_Data provided_
____________

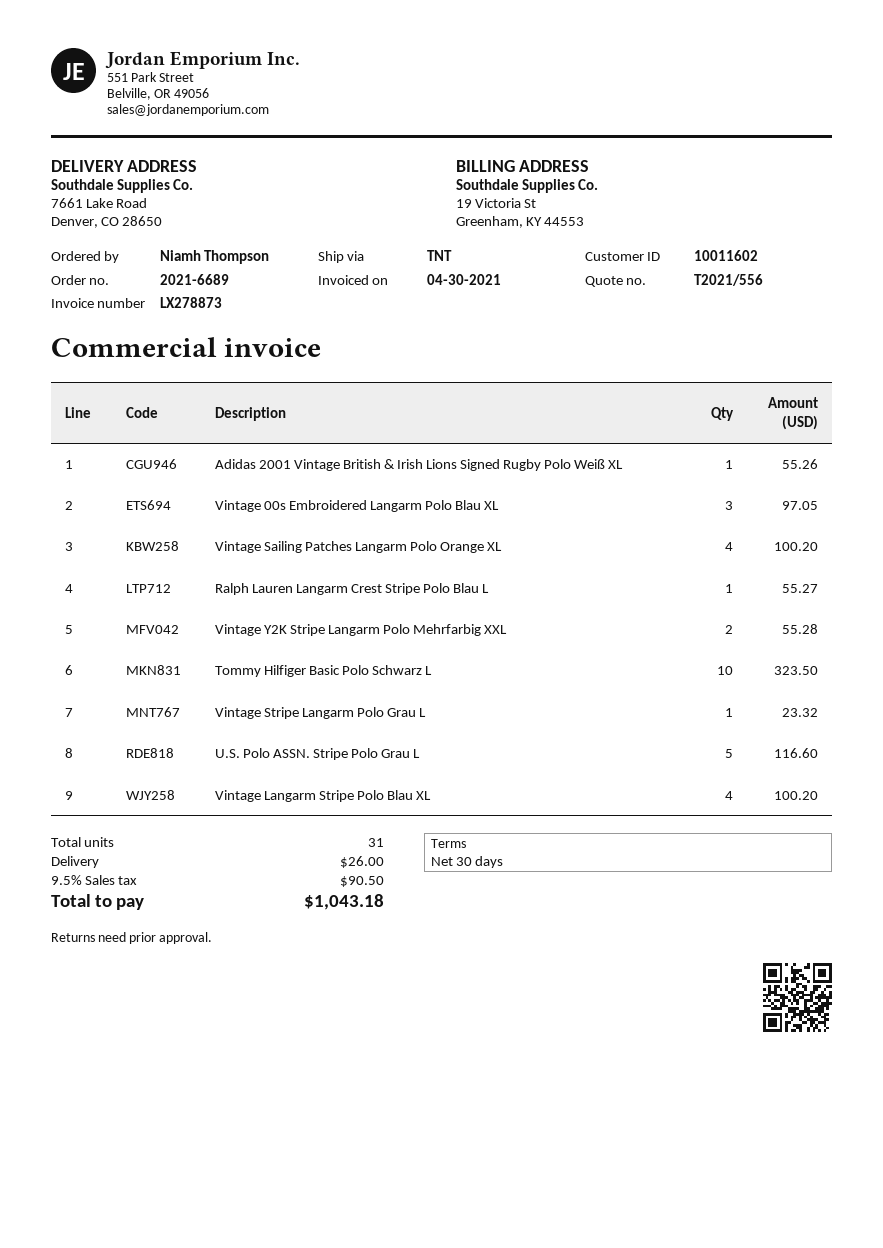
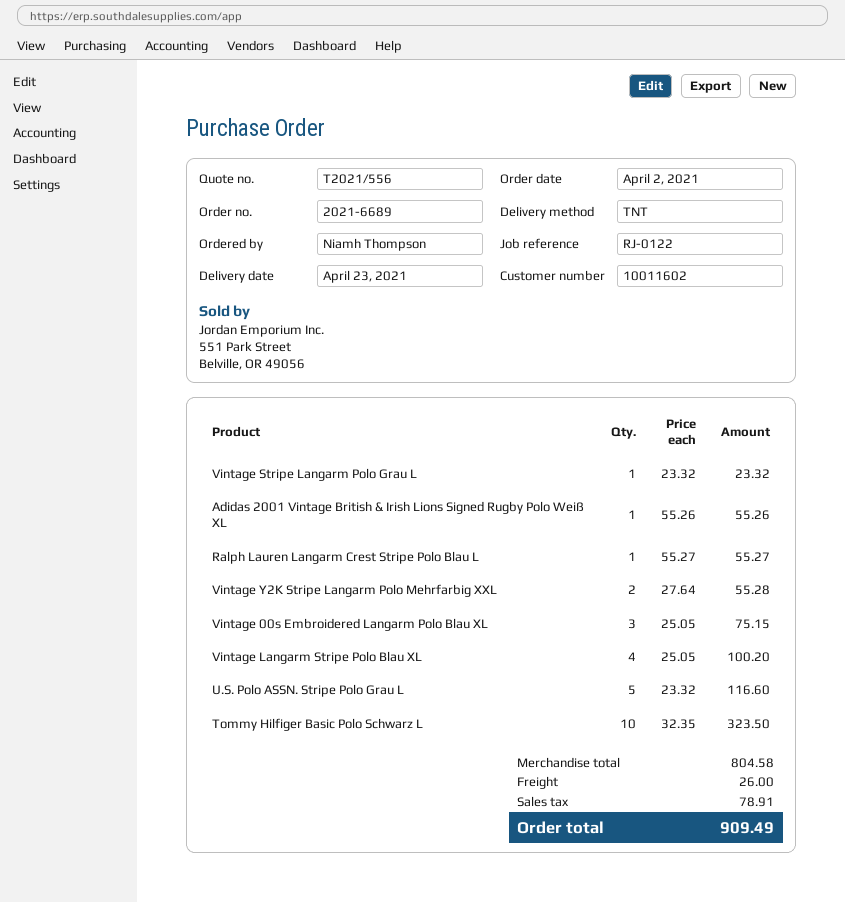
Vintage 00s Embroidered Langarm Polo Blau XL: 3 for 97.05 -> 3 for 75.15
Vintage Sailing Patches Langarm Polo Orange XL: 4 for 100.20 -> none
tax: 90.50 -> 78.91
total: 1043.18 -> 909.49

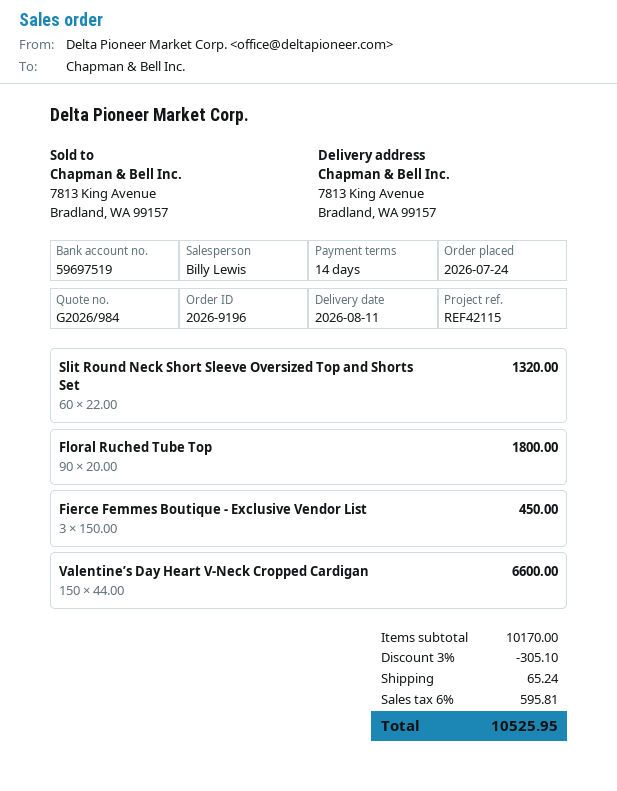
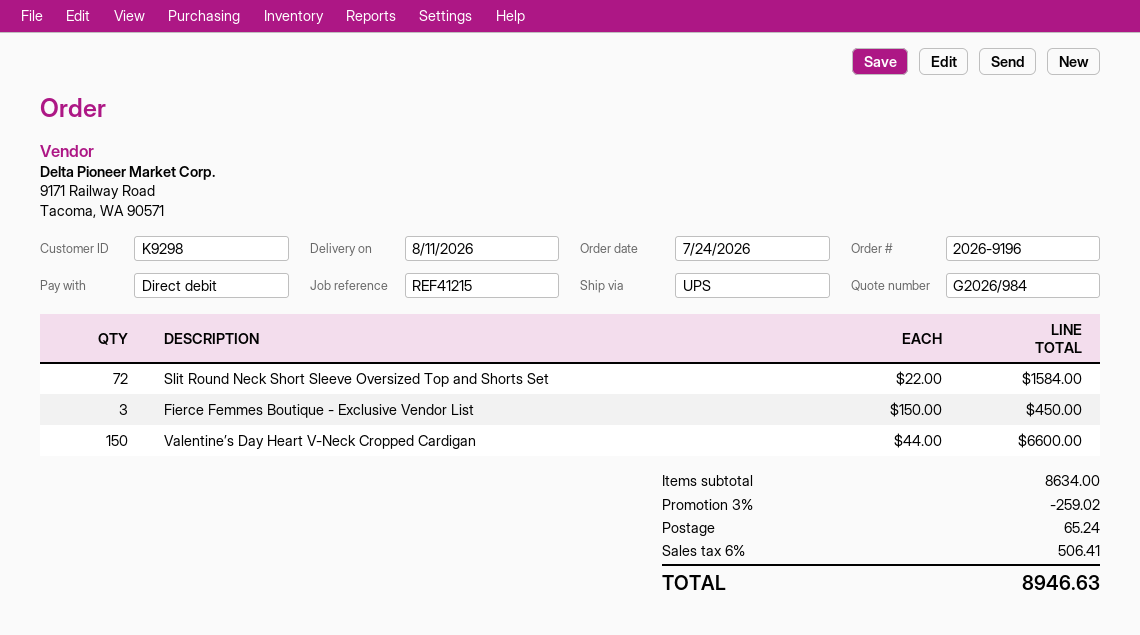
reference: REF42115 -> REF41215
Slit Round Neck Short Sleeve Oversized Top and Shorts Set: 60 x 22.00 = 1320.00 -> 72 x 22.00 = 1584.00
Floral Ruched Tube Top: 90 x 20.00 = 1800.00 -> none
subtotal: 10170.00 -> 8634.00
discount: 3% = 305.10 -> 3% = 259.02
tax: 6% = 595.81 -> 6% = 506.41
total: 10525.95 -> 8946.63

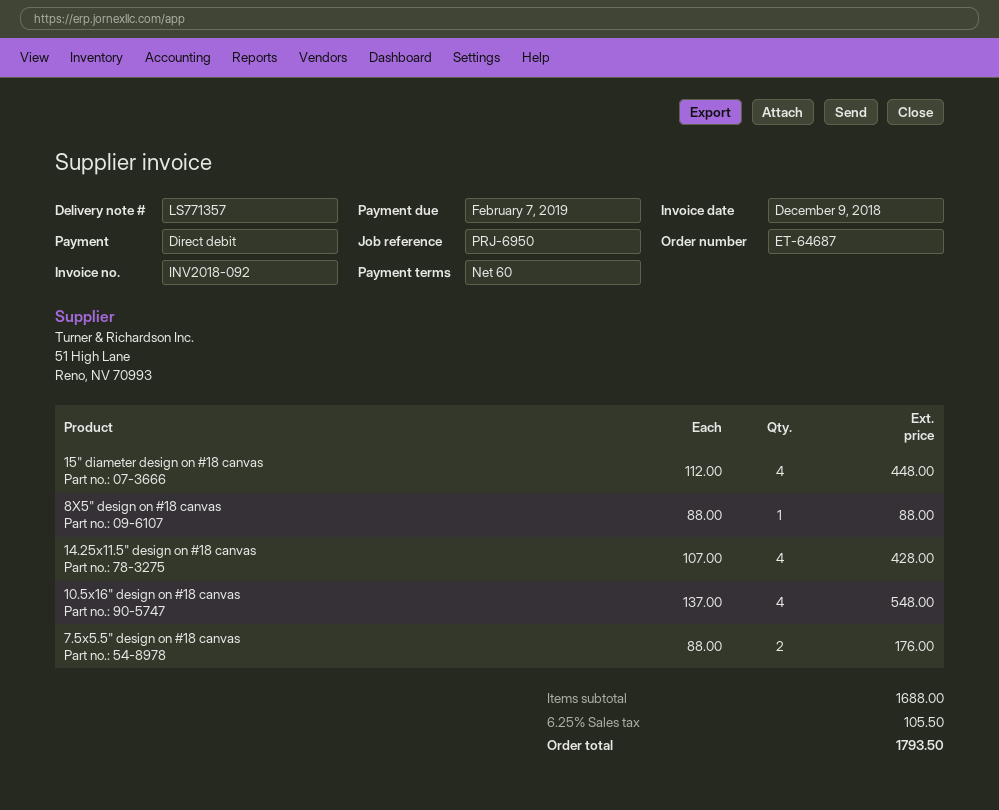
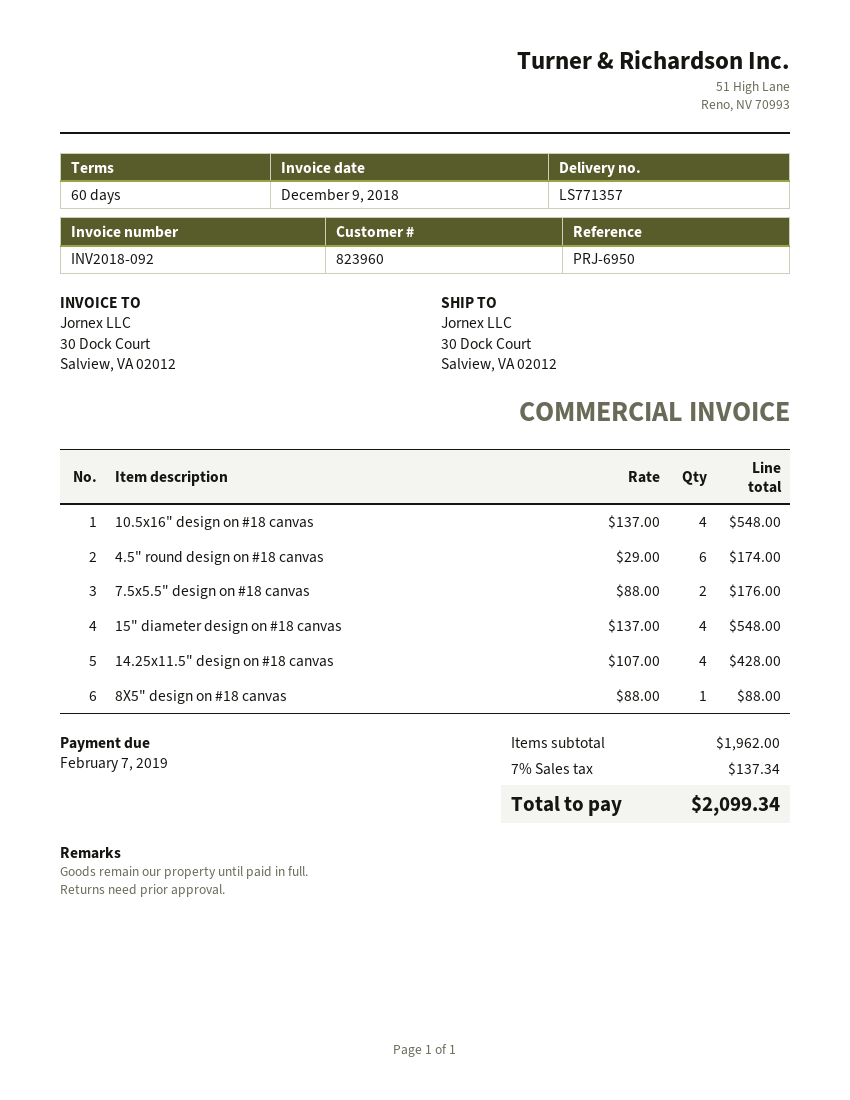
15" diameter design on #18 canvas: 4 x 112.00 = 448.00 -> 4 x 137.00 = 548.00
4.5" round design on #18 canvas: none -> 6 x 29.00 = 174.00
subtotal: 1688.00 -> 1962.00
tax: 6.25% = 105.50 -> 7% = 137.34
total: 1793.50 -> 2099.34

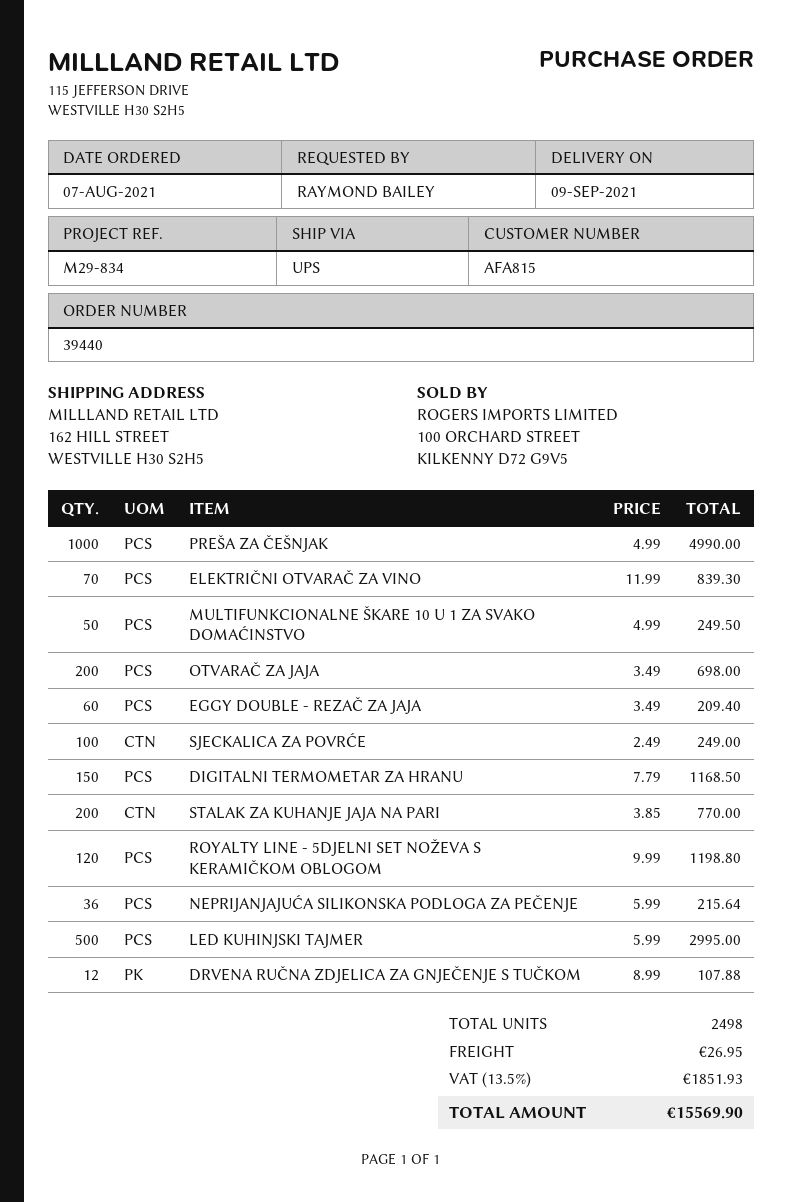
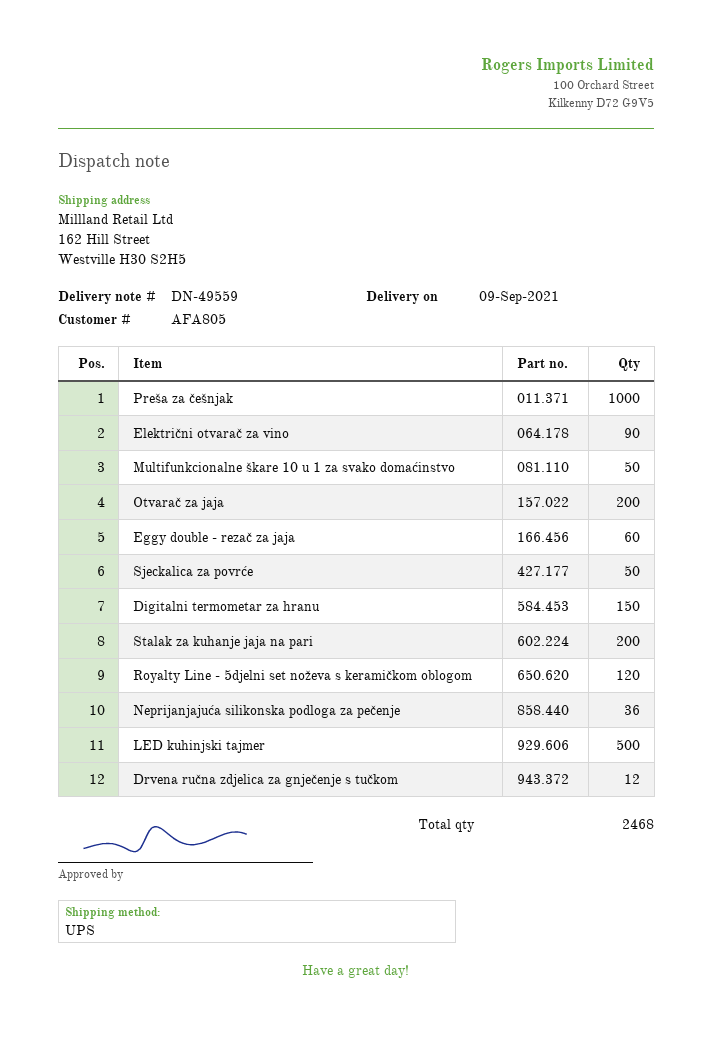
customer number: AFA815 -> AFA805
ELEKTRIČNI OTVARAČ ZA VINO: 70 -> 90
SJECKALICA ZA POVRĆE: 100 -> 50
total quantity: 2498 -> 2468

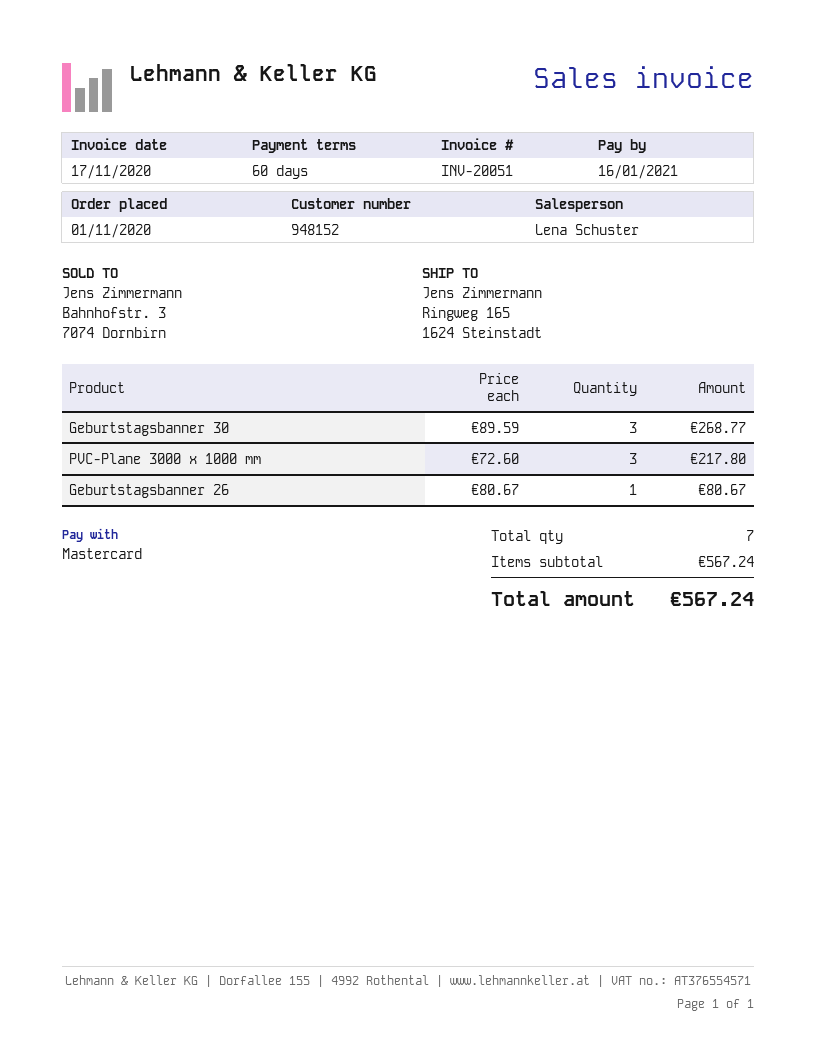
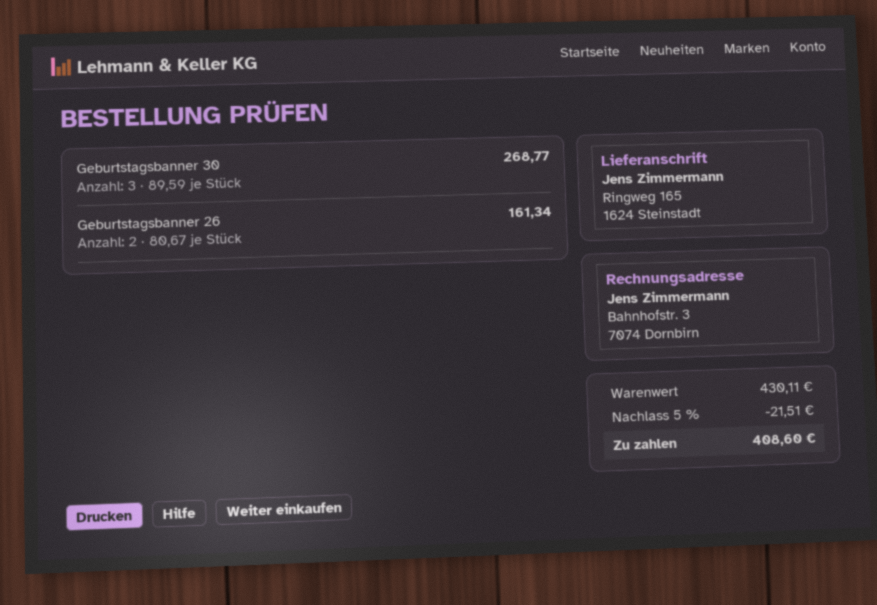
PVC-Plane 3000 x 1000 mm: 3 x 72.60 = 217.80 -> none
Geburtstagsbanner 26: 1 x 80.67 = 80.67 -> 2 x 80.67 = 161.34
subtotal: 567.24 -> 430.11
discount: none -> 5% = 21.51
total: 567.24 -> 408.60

____________

_Task details_
Exact repeat of the material above: every line from the one with "reference: REF42115 -> REF41215" through the one with "total quantity: 2498 -> 2468", endpoints included, and nothing more. No pictures.

_Answer space_
reference: REF42115 -> REF41215
Slit Round Neck Short Sleeve Oversized Top and Shorts Set: 60 x 22.00 = 1320.00 -> 72 x 22.00 = 1584.00
Floral Ruched Tube Top: 90 x 20.00 = 1800.00 -> none
subtotal: 10170.00 -> 8634.00
discount: 3% = 305.10 -> 3% = 259.02
tax: 6% = 595.81 -> 6% = 506.41
total: 10525.95 -> 8946.63

15" diameter design on #18 canvas: 4 x 112.00 = 448.00 -> 4 x 137.00 = 548.00
4.5" round design on #18 canvas: none -> 6 x 29.00 = 174.00
subtotal: 1688.00 -> 1962.00
tax: 6.25% = 105.50 -> 7% = 137.34
total: 1793.50 -> 2099.34

customer number: AFA815 -> AFA805
ELEKTRIČNI OTVARAČ ZA VINO: 70 -> 90
SJECKALICA ZA POVRĆE: 100 -> 50
total quantity: 2498 -> 2468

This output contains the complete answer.